Data to use below:
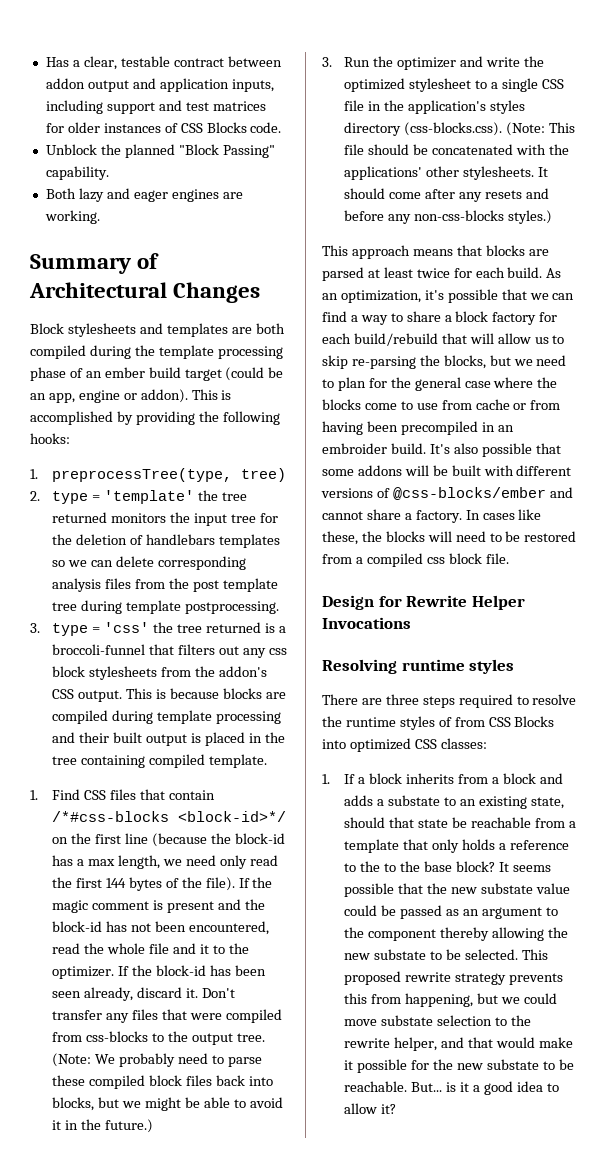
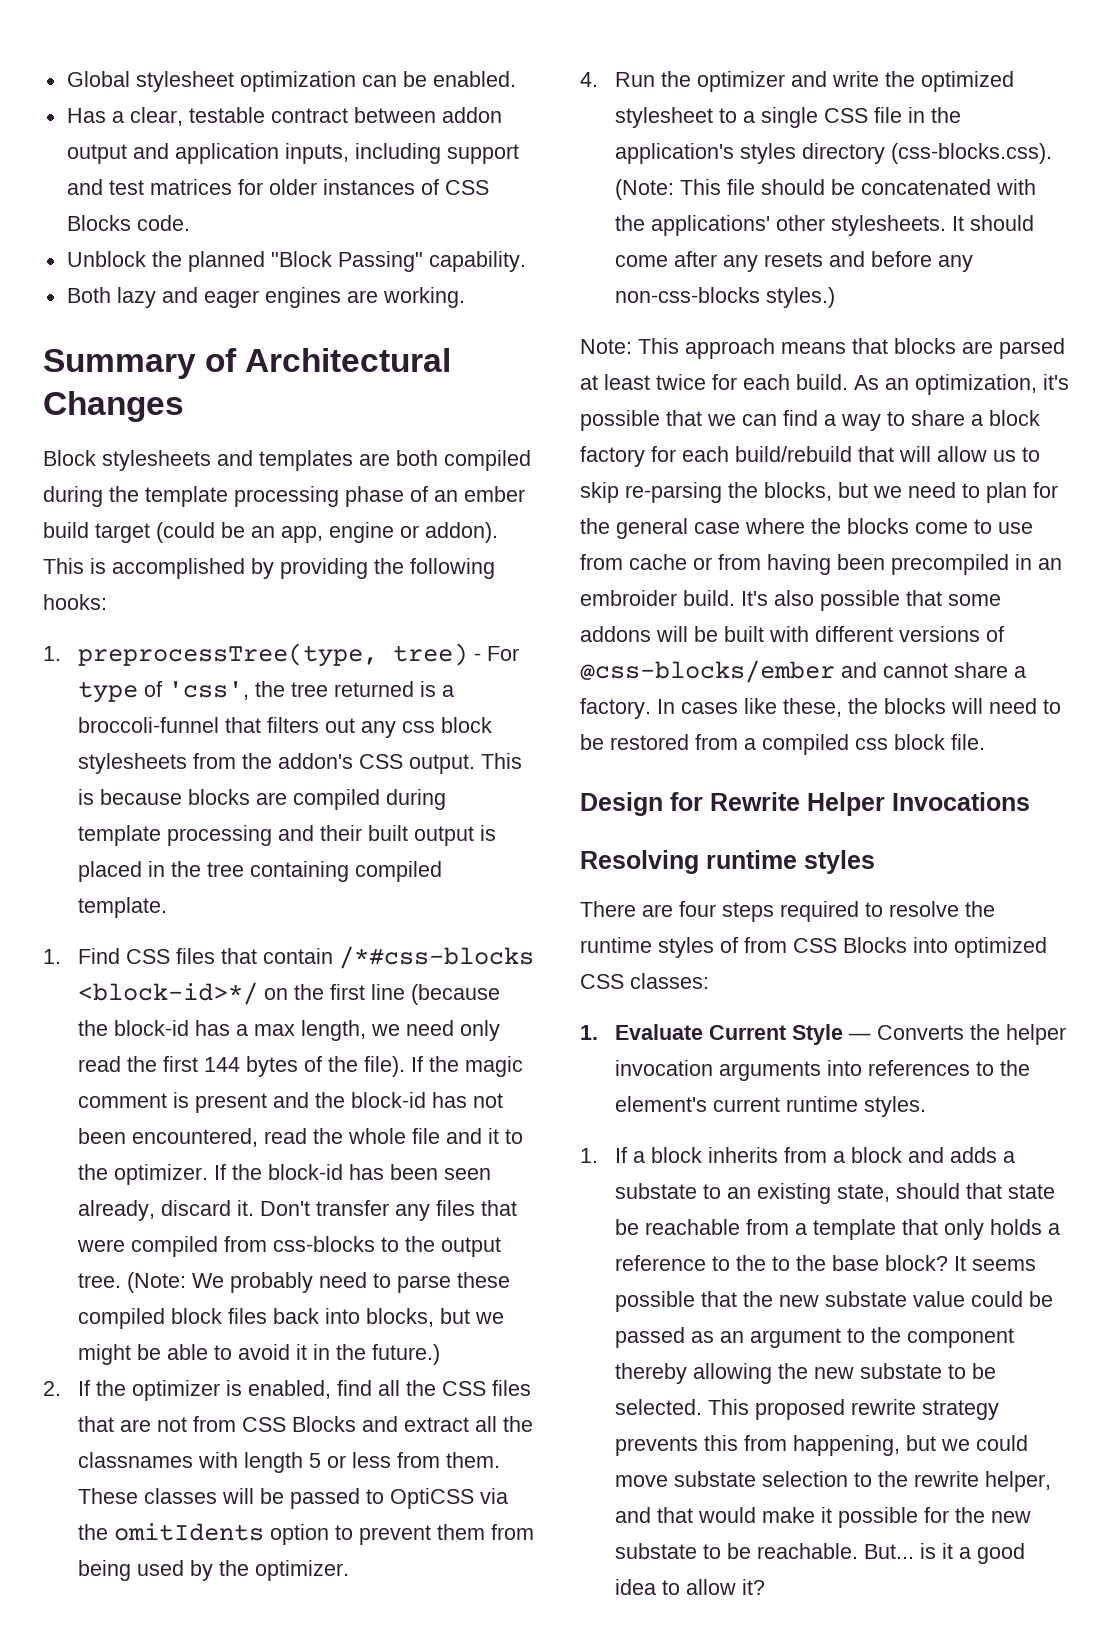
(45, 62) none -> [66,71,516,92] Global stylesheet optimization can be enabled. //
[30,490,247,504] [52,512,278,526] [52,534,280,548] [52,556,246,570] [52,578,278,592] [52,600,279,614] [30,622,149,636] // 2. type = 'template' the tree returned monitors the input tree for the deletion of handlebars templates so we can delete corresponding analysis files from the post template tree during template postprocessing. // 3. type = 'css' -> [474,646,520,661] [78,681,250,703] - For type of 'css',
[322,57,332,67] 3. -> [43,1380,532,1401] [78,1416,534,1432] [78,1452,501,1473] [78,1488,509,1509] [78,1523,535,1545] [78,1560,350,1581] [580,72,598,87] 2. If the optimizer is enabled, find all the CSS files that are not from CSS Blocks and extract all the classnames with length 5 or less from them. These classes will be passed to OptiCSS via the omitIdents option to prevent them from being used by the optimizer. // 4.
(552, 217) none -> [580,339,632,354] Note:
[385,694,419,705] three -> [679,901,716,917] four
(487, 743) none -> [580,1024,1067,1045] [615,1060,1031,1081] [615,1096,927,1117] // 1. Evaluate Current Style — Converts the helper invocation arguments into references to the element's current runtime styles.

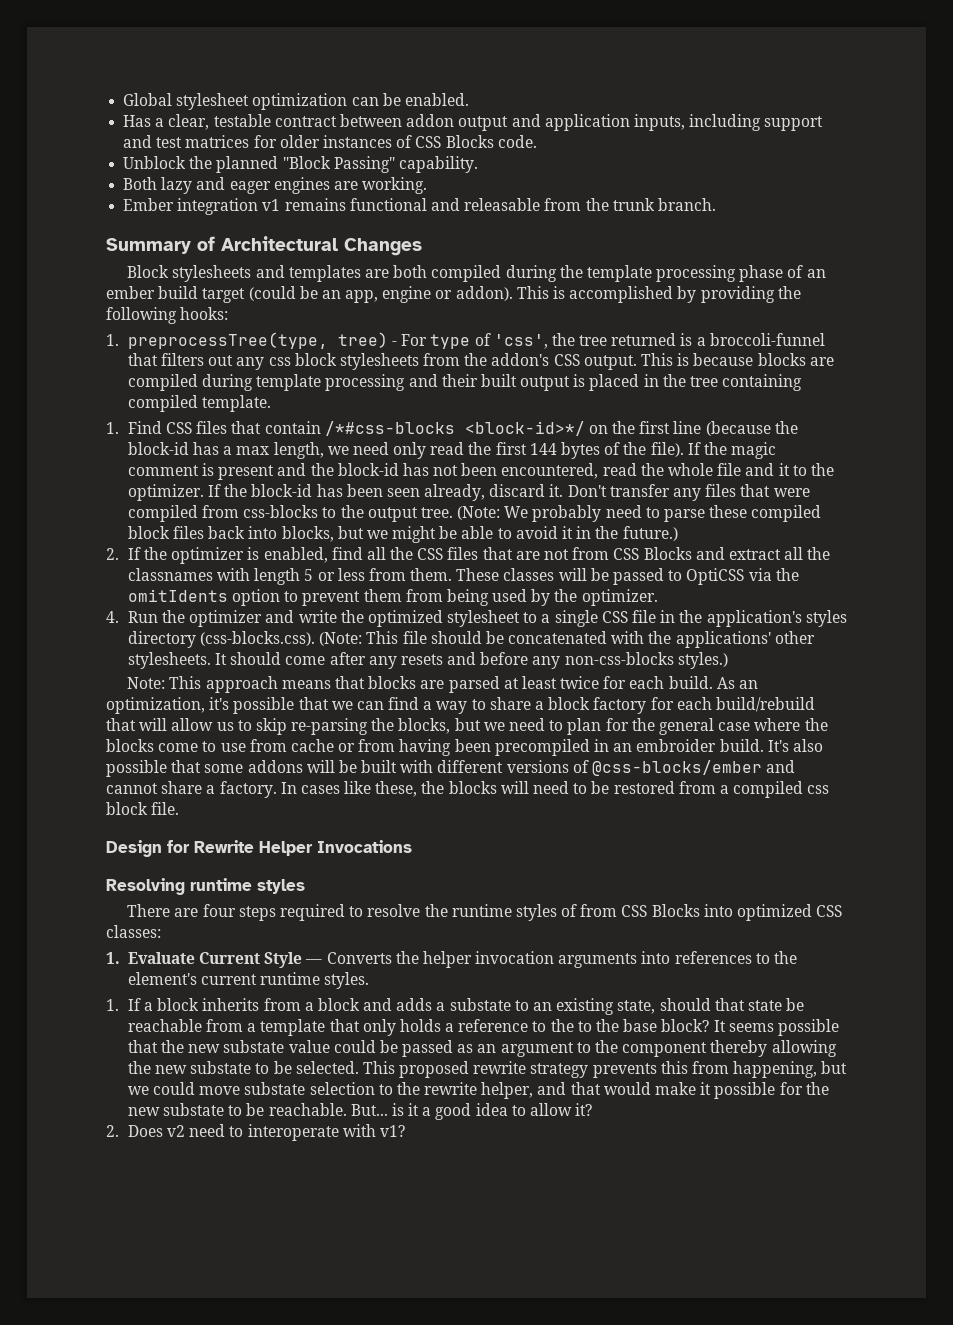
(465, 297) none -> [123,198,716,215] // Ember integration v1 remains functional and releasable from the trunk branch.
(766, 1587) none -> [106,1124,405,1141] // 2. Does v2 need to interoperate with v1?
End of Data to use.
### [Exercise]
The answer must be the entries above, printed exactly, with no pictures.

### [Answer space]
(45, 62) none -> [66,71,516,92] Global stylesheet optimization can be enabled. //
[30,490,247,504] [52,512,278,526] [52,534,280,548] [52,556,246,570] [52,578,278,592] [52,600,279,614] [30,622,149,636] // 2. type = 'template' the tree returned monitors the input tree for the deletion of handlebars templates so we can delete corresponding analysis files from the post template tree during template postprocessing. // 3. type = 'css' -> [474,646,520,661] [78,681,250,703] - For type of 'css',
[322,57,332,67] 3. -> [43,1380,532,1401] [78,1416,534,1432] [78,1452,501,1473] [78,1488,509,1509] [78,1523,535,1545] [78,1560,350,1581] [580,72,598,87] 2. If the optimizer is enabled, find all the CSS files that are not from CSS Blocks and extract all the classnames with length 5 or less from them. These classes will be passed to OptiCSS via the omitIdents option to prevent them from being used by the optimizer. // 4.
(552, 217) none -> [580,339,632,354] Note:
[385,694,419,705] three -> [679,901,716,917] four
(487, 743) none -> [580,1024,1067,1045] [615,1060,1031,1081] [615,1096,927,1117] // 1. Evaluate Current Style — Converts the helper invocation arguments into references to the element's current runtime styles.

(465, 297) none -> [123,198,716,215] // Ember integration v1 remains functional and releasable from the trunk branch.
(766, 1587) none -> [106,1124,405,1141] // 2. Does v2 need to interoperate with v1?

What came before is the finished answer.